*Instructions to follow:* Quote word for word from the line holding "text: 4-8 ->" to the last line below, including both, and omit any pictures.

*Data records:*
┄┄┄┄┄┄┄┄┄┄

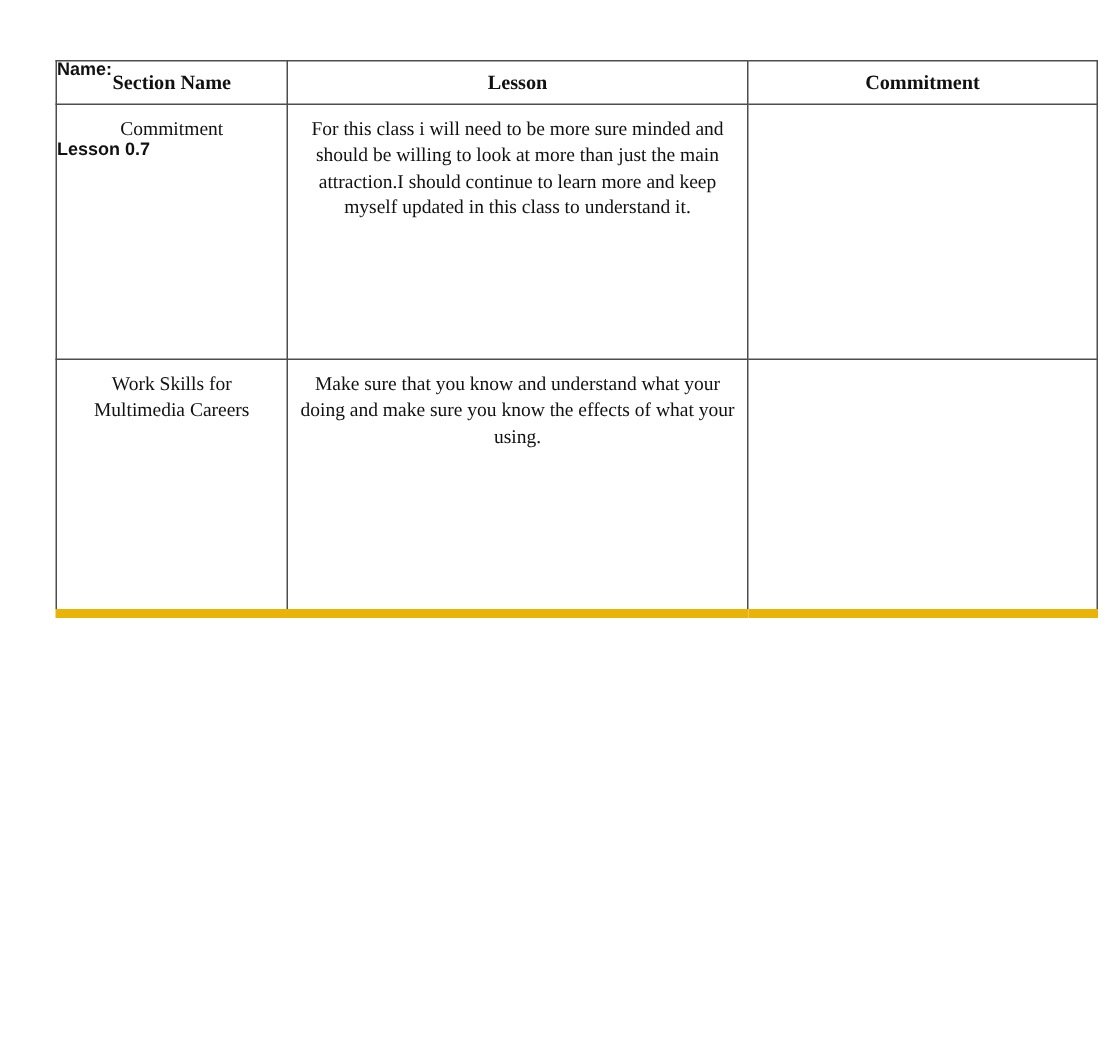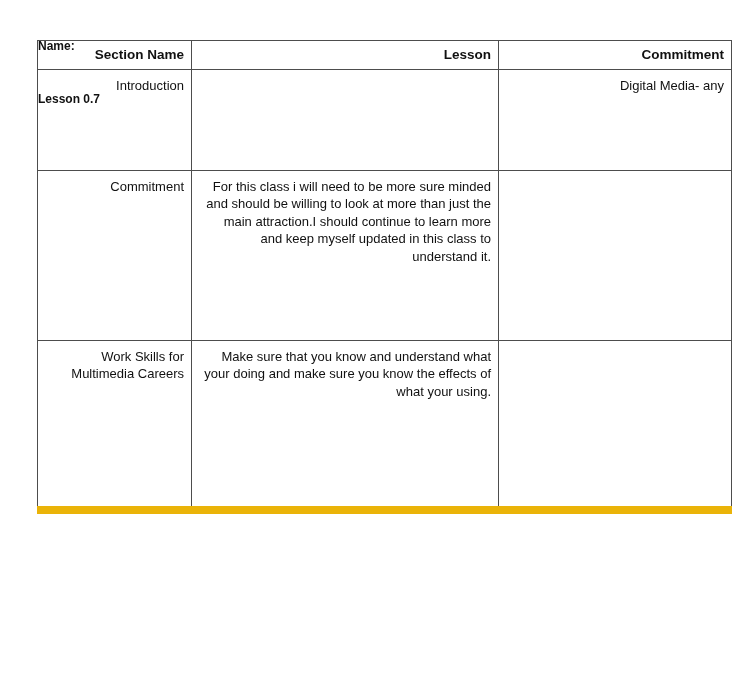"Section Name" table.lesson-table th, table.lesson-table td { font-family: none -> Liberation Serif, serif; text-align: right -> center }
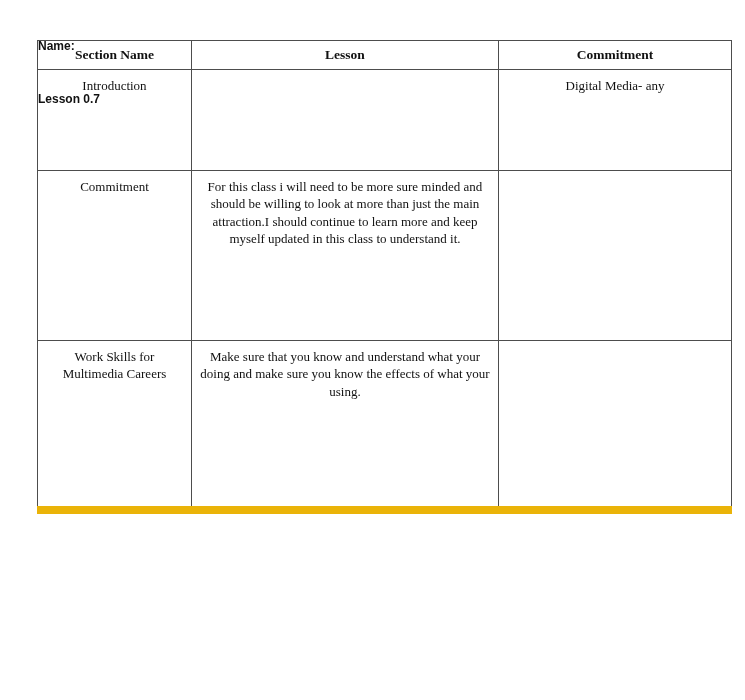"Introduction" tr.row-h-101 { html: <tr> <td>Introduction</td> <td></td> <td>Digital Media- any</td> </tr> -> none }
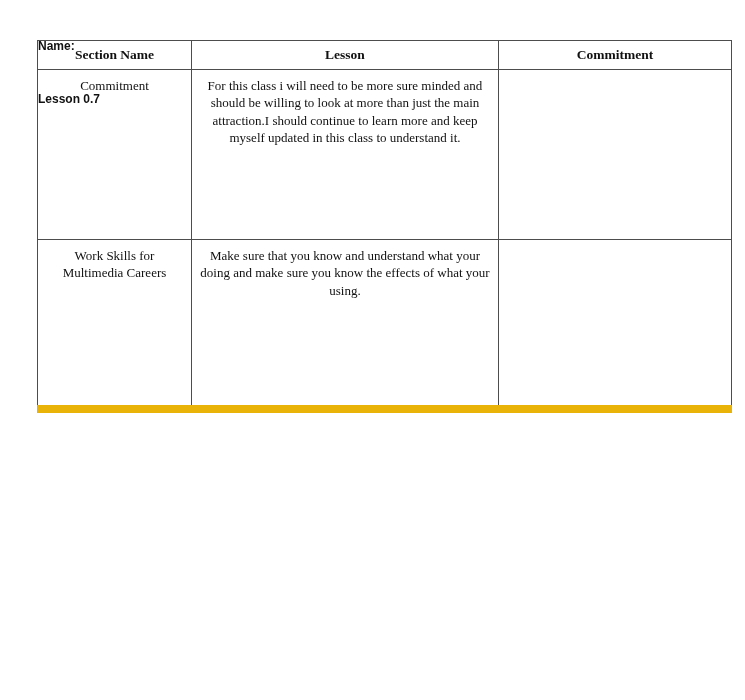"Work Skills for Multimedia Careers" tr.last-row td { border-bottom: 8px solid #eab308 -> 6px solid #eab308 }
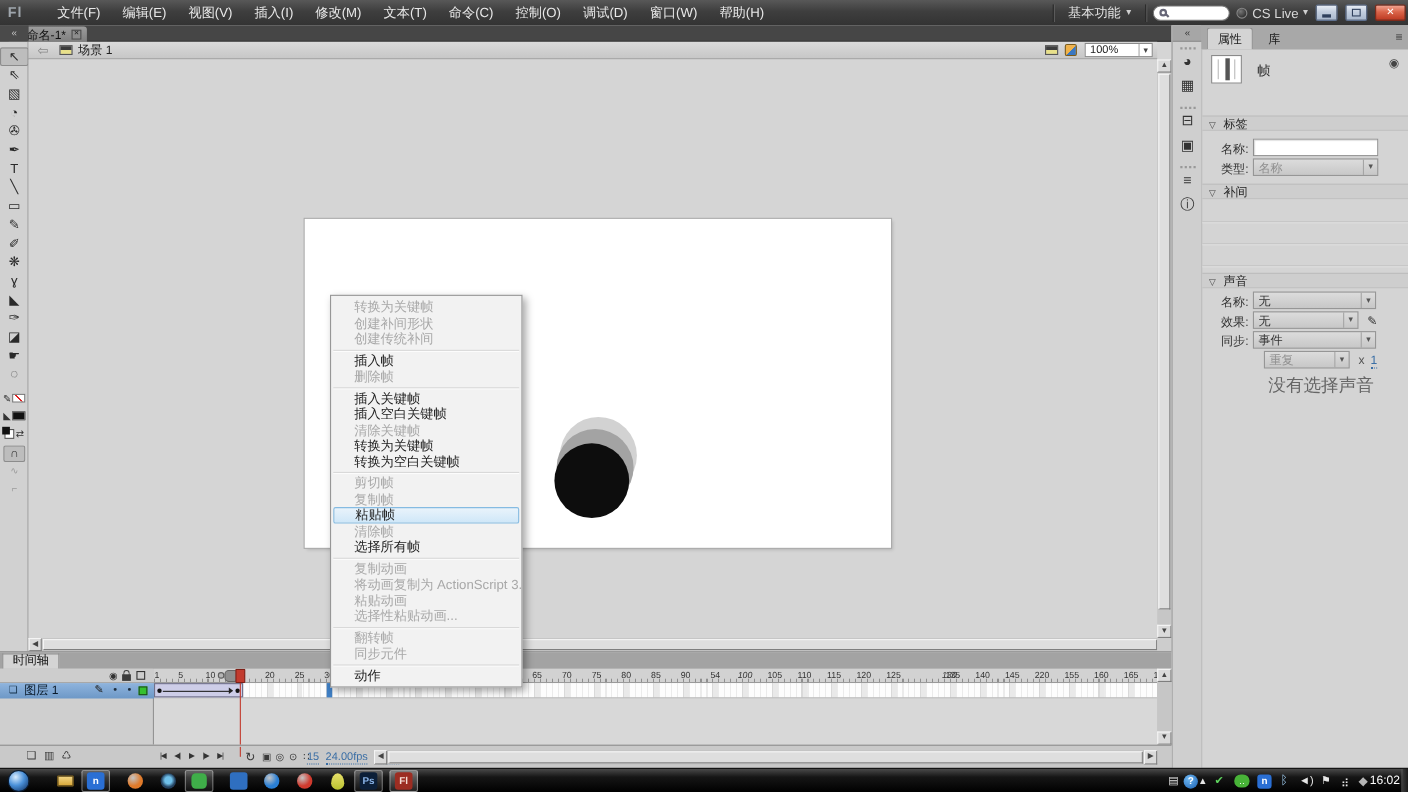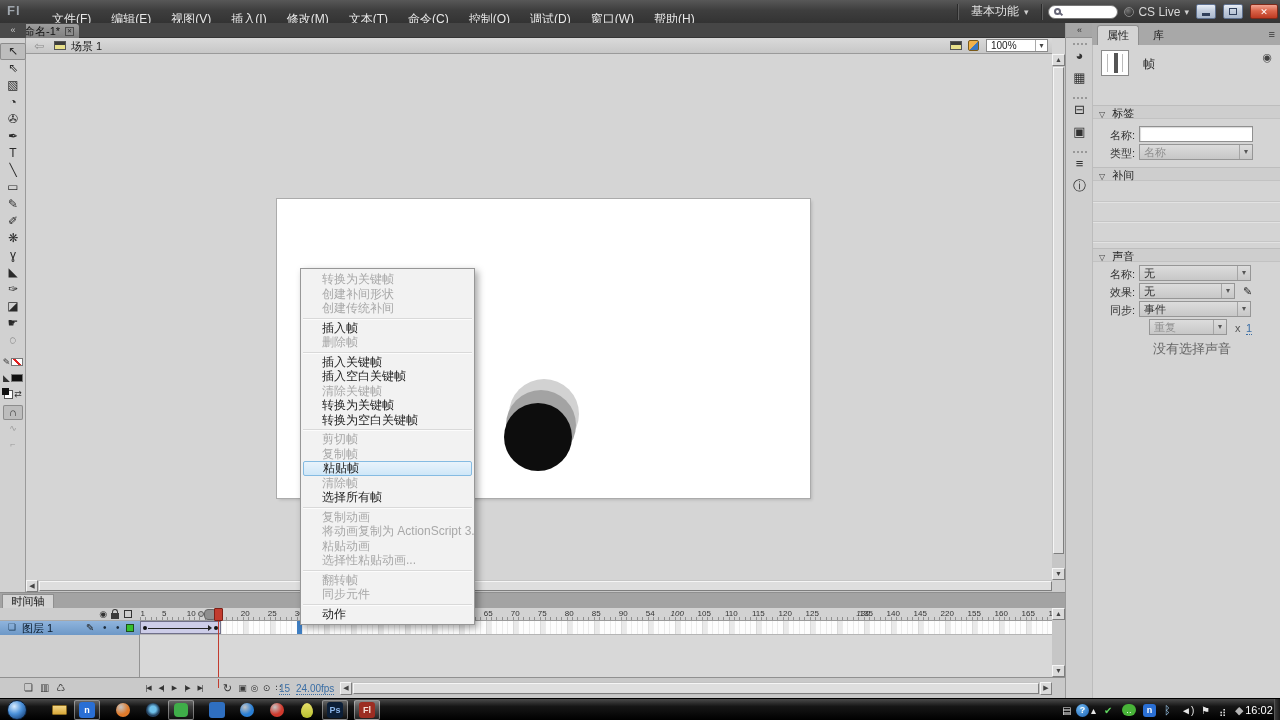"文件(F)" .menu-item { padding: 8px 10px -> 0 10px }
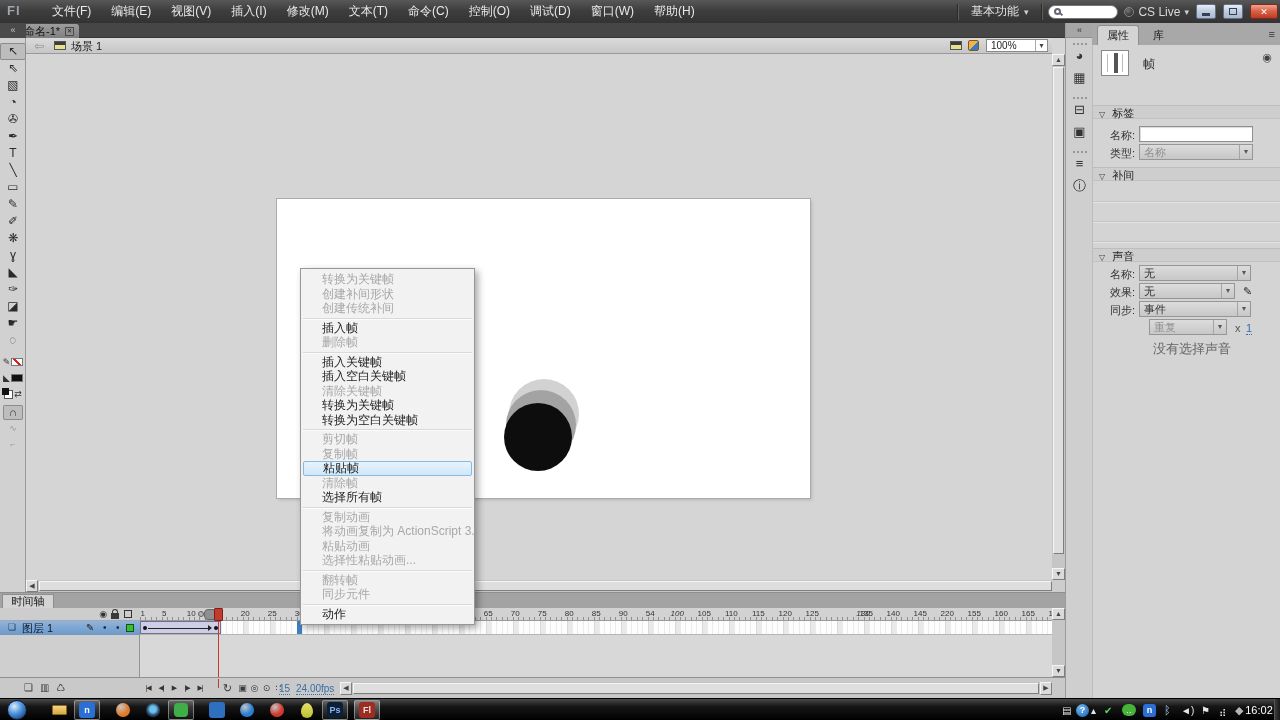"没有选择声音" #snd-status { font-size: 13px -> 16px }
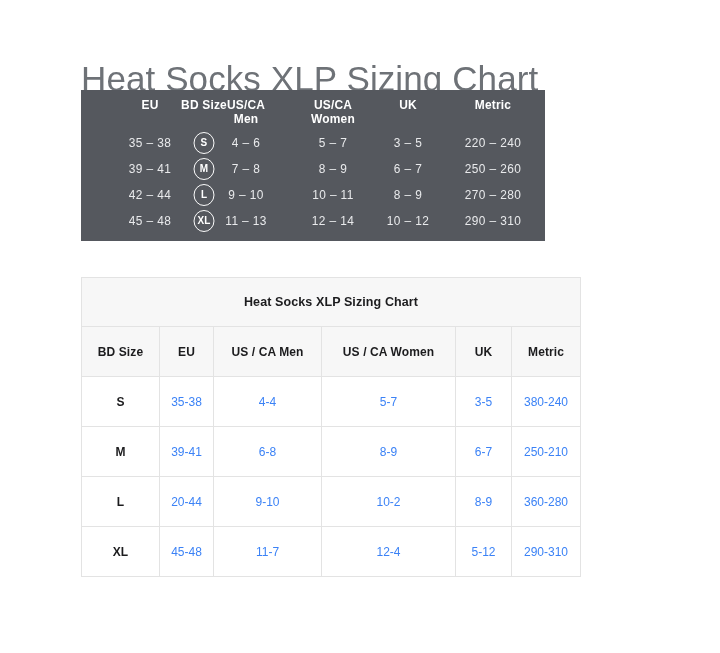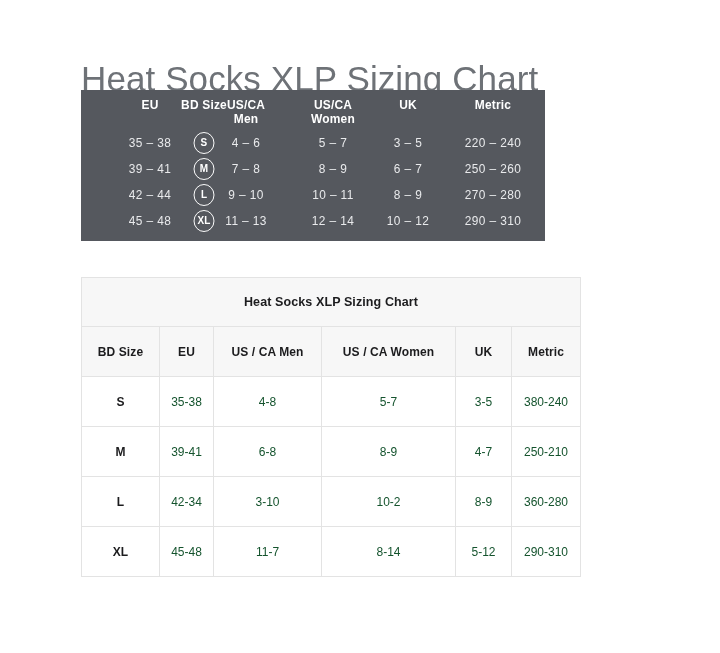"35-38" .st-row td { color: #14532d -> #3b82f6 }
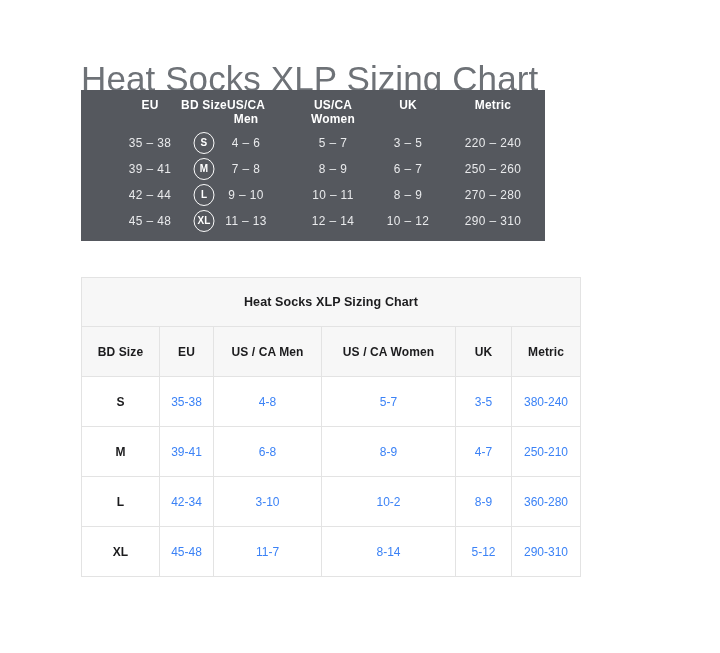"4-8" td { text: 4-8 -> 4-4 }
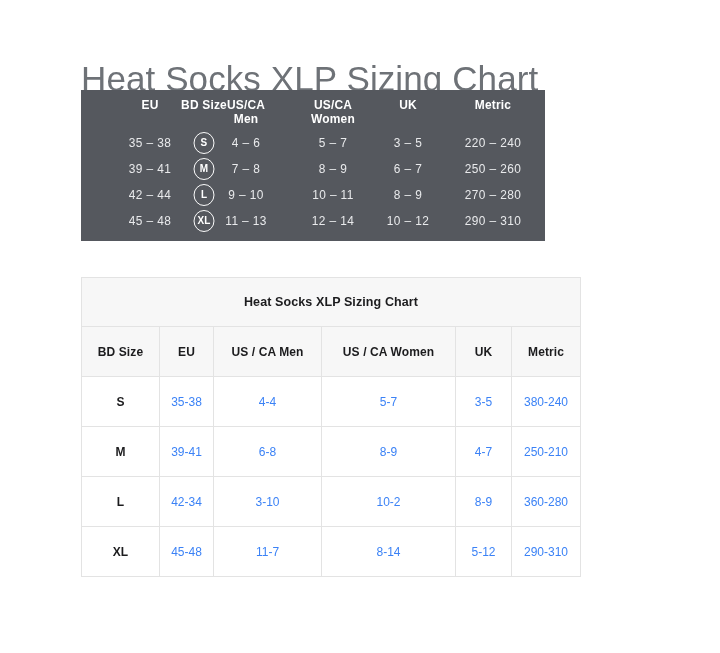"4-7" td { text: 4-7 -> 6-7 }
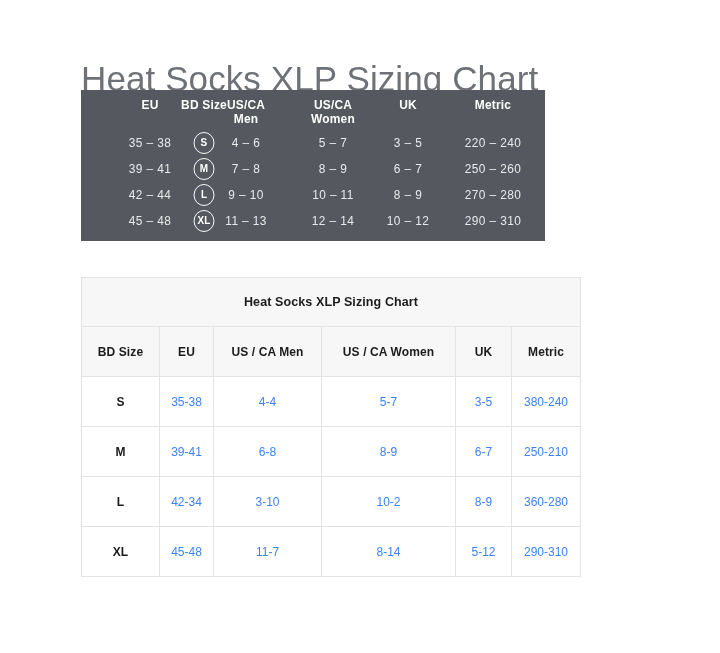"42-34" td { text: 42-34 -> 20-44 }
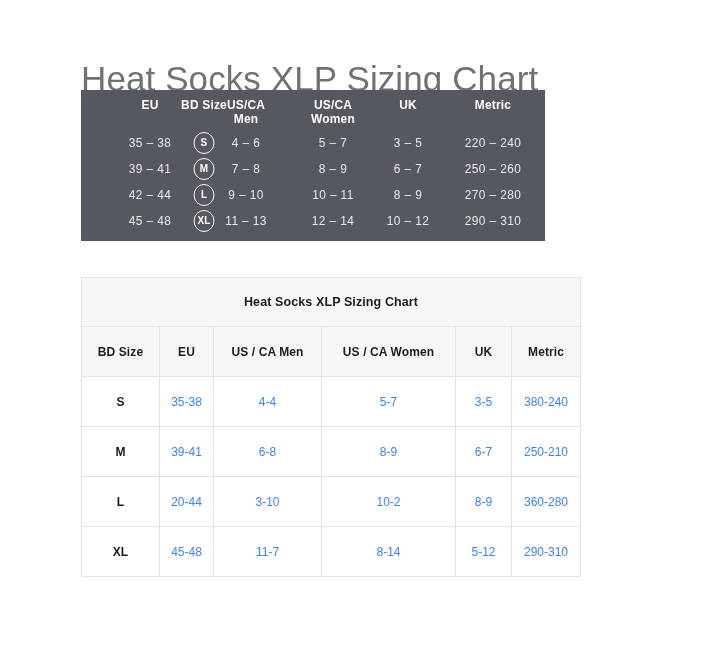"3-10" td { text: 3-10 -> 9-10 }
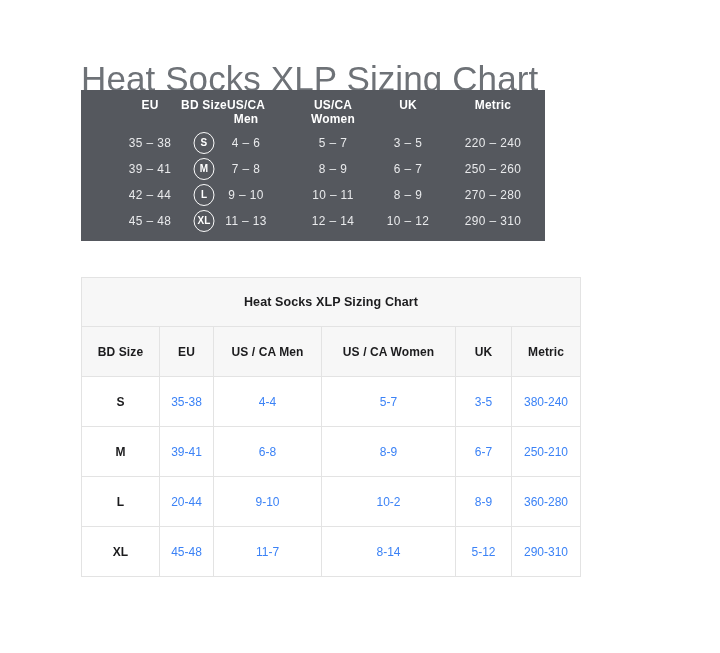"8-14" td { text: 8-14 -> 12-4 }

┄┄┄┄┄┄┄┄┄┄

*Final answer:*
"4-8" td { text: 4-8 -> 4-4 }
"4-7" td { text: 4-7 -> 6-7 }
"42-34" td { text: 42-34 -> 20-44 }
"3-10" td { text: 3-10 -> 9-10 }
"8-14" td { text: 8-14 -> 12-4 }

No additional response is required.